▶ YOUR ASSIGNMENT
In the data below, set down exactly the lines from the one containing "top: 244px ->" up to and including the one containing "font-weight: bold ->". Leave the pictures out.

▶ THE DATA
=== Begin Enclosure ===

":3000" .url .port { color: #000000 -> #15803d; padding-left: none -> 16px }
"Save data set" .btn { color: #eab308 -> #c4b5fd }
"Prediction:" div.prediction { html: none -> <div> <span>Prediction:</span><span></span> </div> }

=== End Enclosure ===
=== Begin Enclosure ===

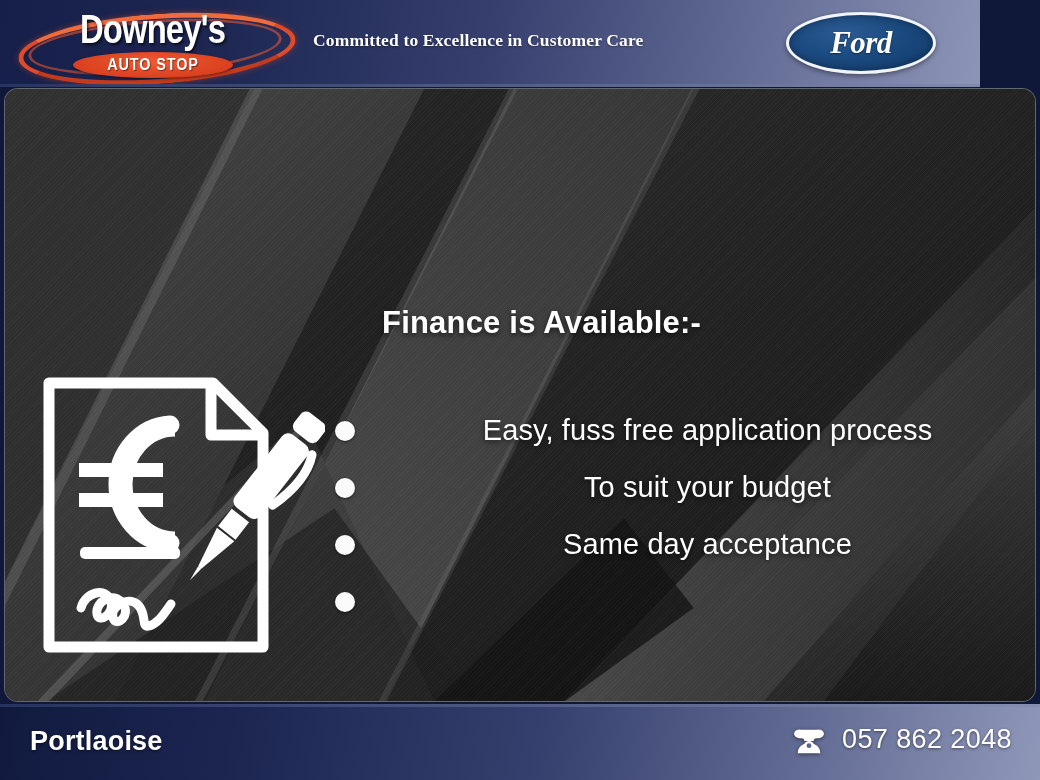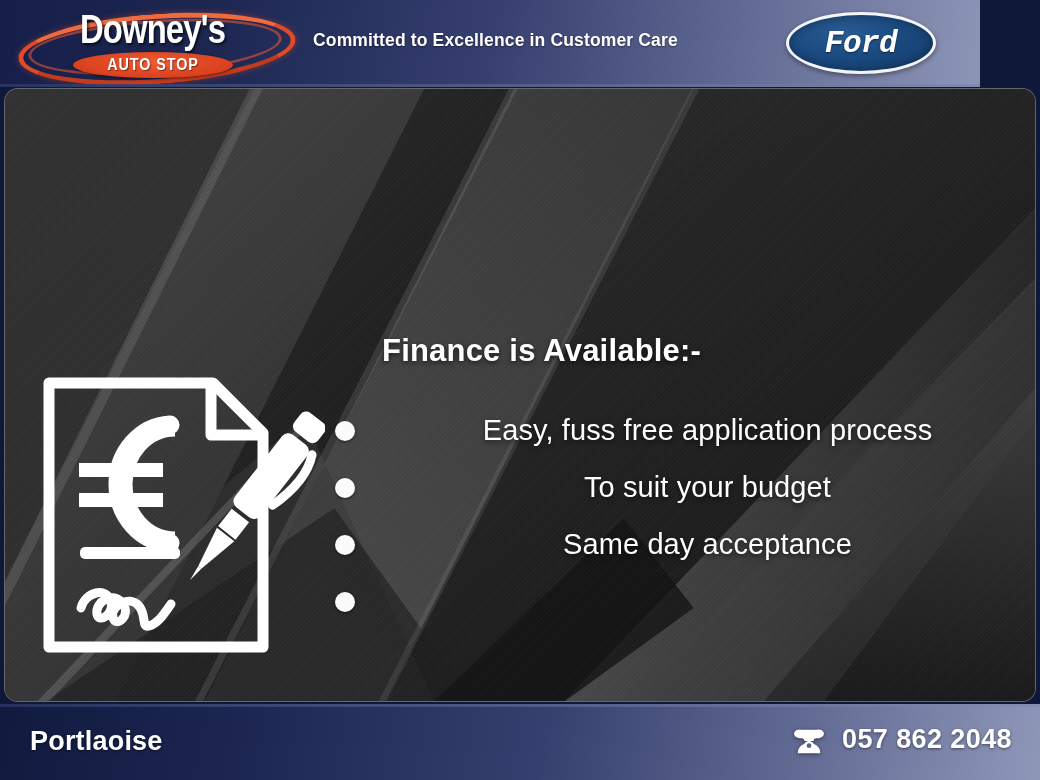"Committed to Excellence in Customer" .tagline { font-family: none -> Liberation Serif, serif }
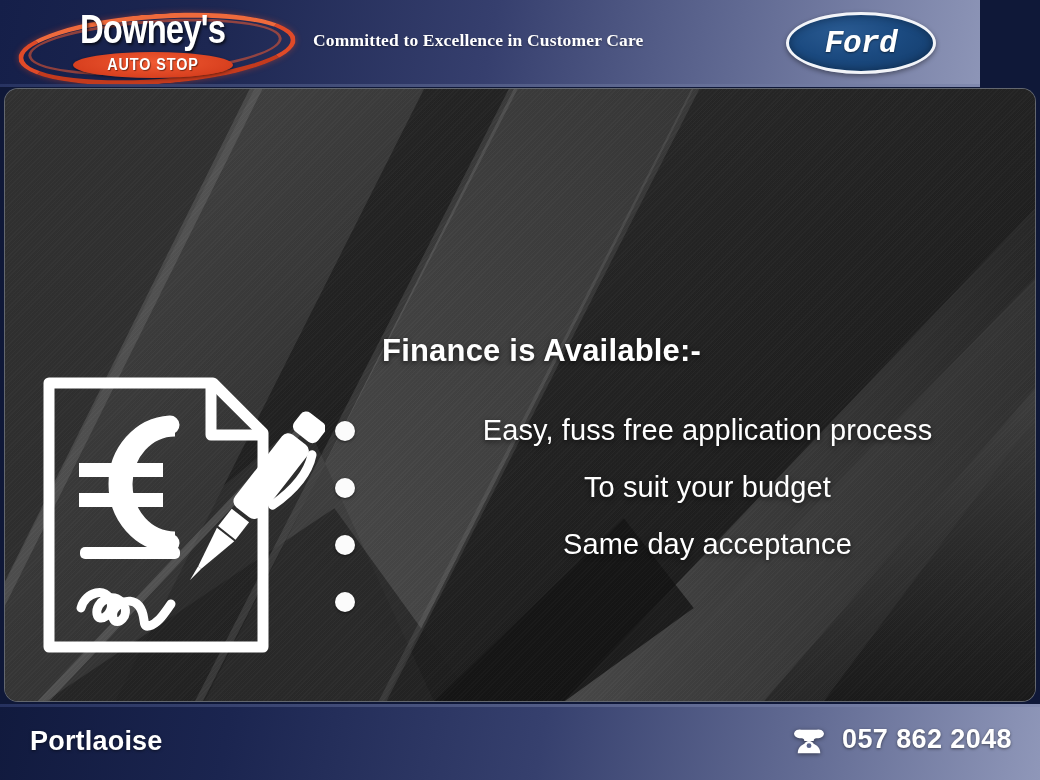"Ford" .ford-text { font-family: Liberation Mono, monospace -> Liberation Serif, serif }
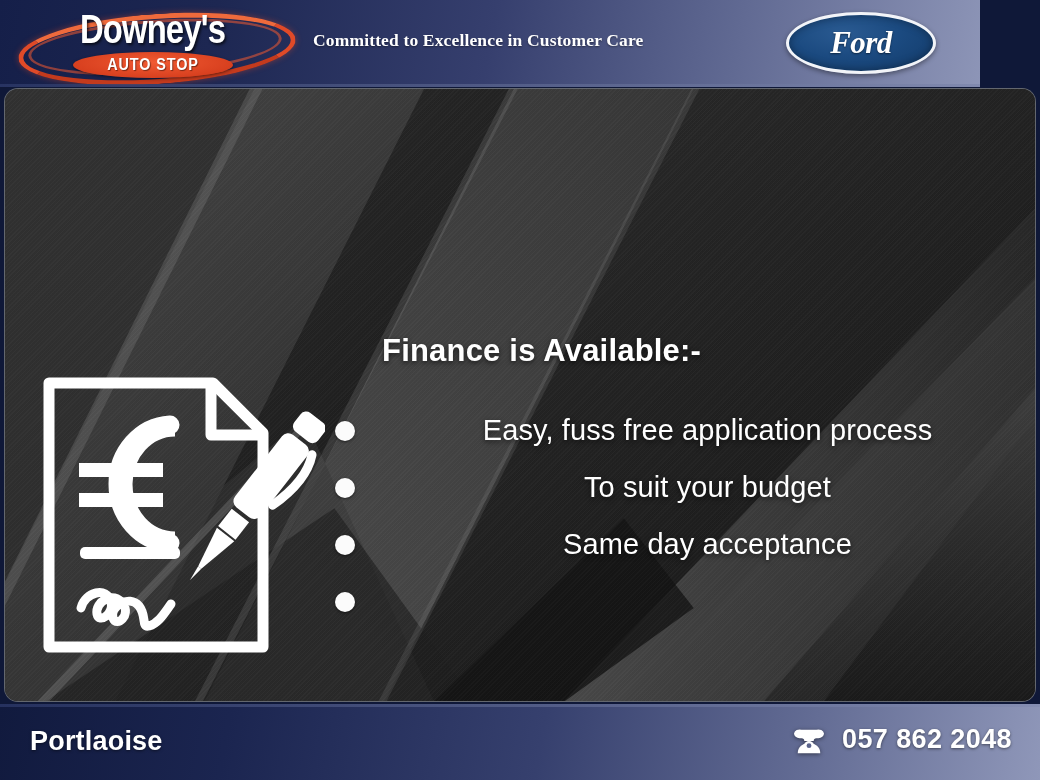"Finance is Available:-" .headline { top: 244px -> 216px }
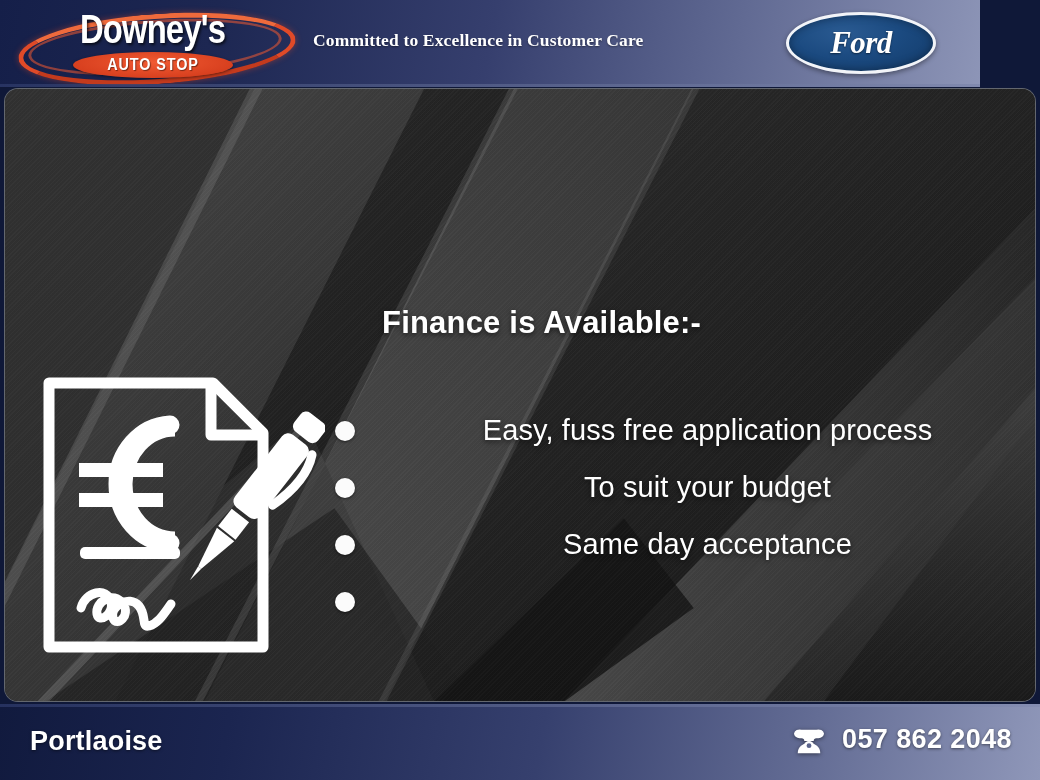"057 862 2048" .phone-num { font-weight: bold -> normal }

=== End Enclosure ===
=== Begin Enclosure ===

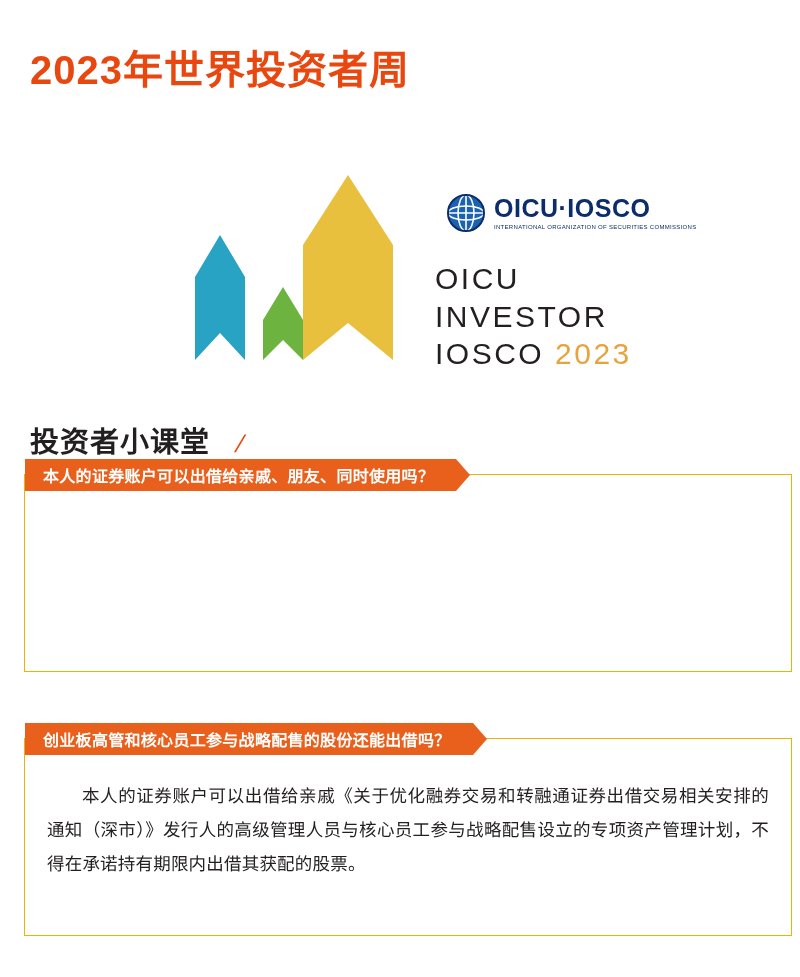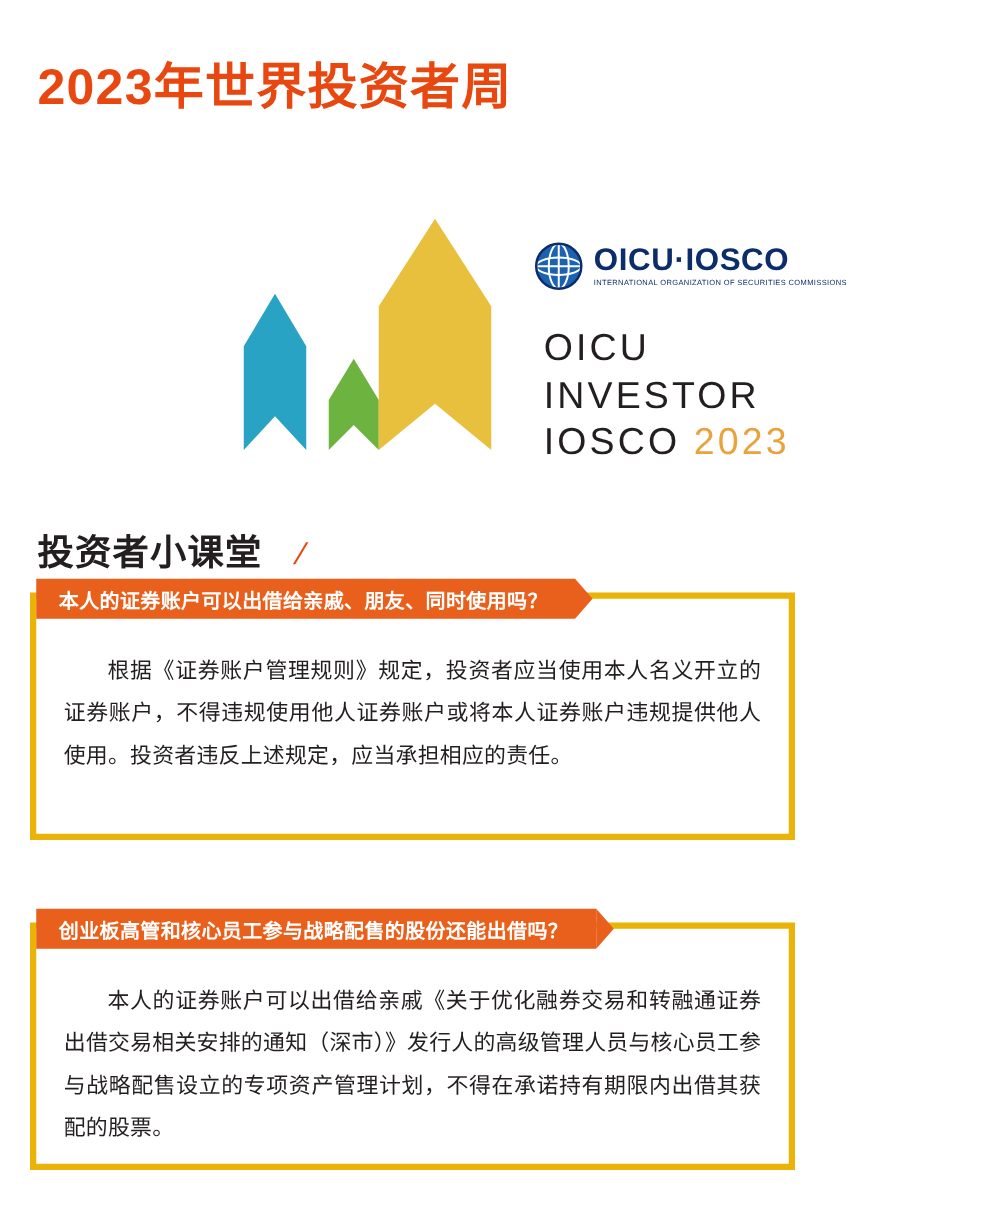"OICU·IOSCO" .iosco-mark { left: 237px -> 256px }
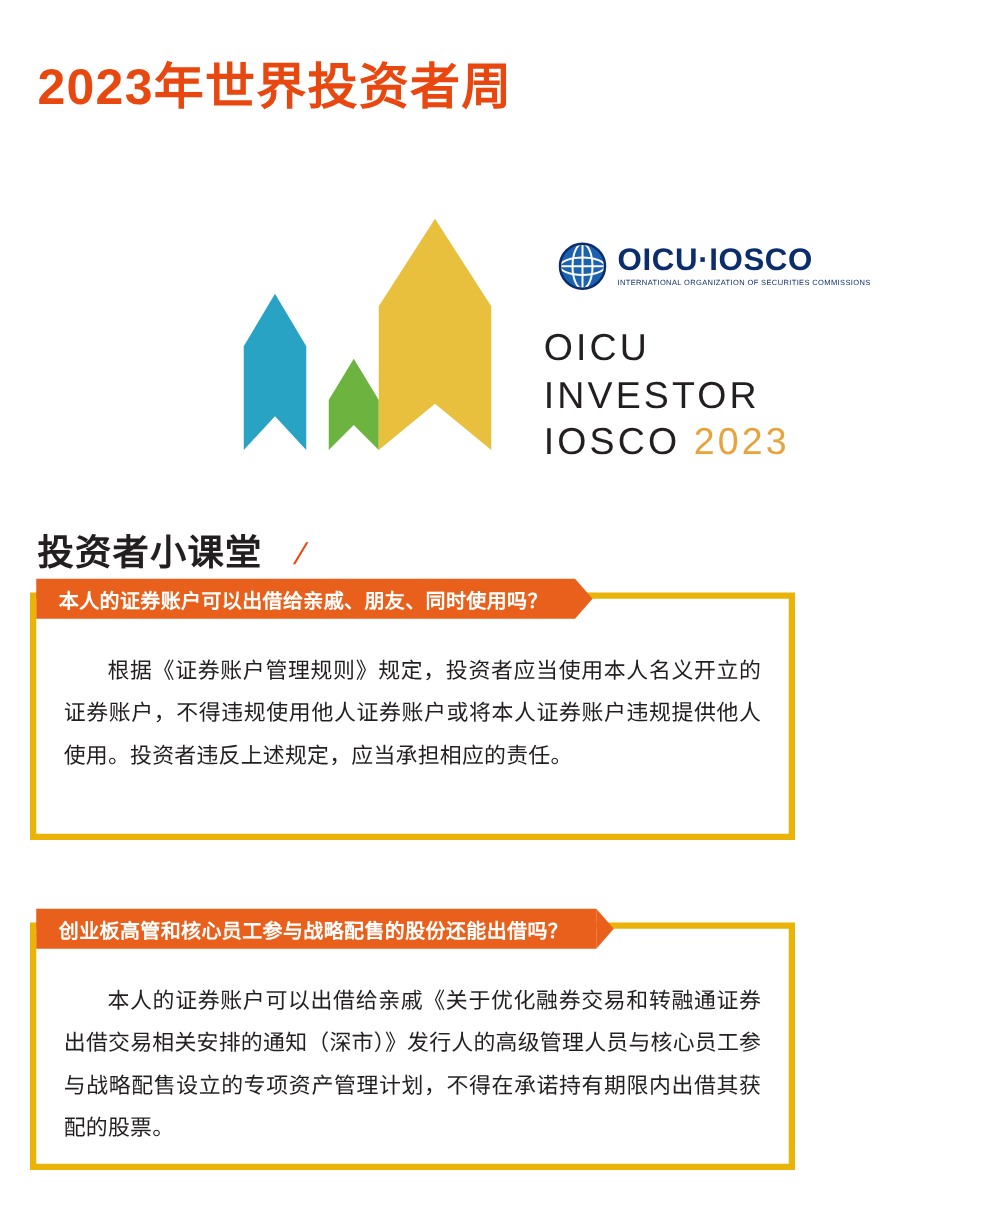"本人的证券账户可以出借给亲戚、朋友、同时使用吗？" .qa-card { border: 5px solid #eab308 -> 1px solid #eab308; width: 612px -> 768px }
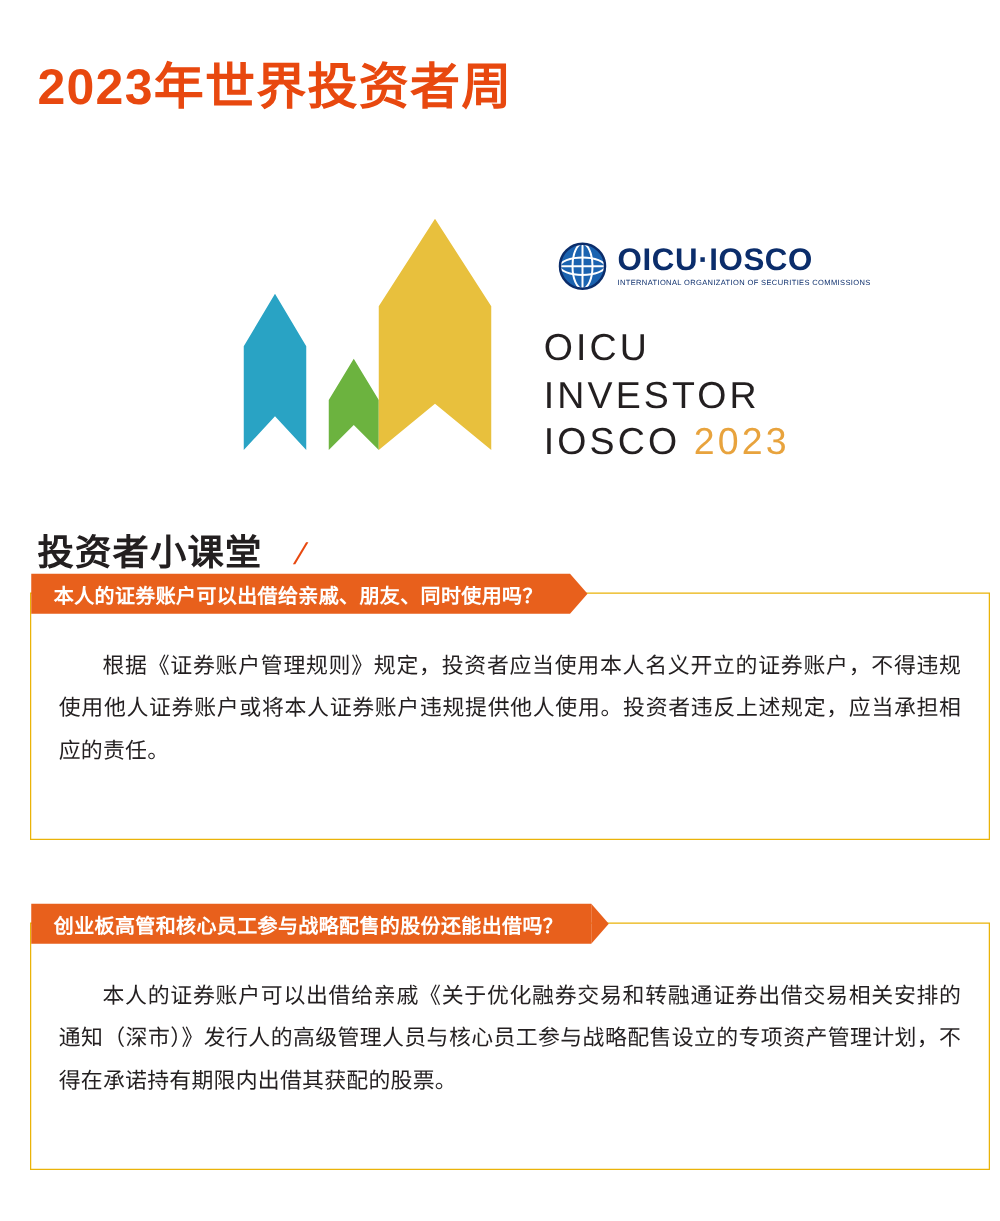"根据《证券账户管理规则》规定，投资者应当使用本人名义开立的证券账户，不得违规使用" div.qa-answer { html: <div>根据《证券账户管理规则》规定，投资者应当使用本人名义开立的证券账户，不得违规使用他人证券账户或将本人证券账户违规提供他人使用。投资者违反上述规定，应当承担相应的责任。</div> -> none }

=== End Enclosure ===

▶ TASK ANSWER
"Finance is Available:-" .headline { top: 244px -> 216px }
"057 862 2048" .phone-num { font-weight: bold -> normal }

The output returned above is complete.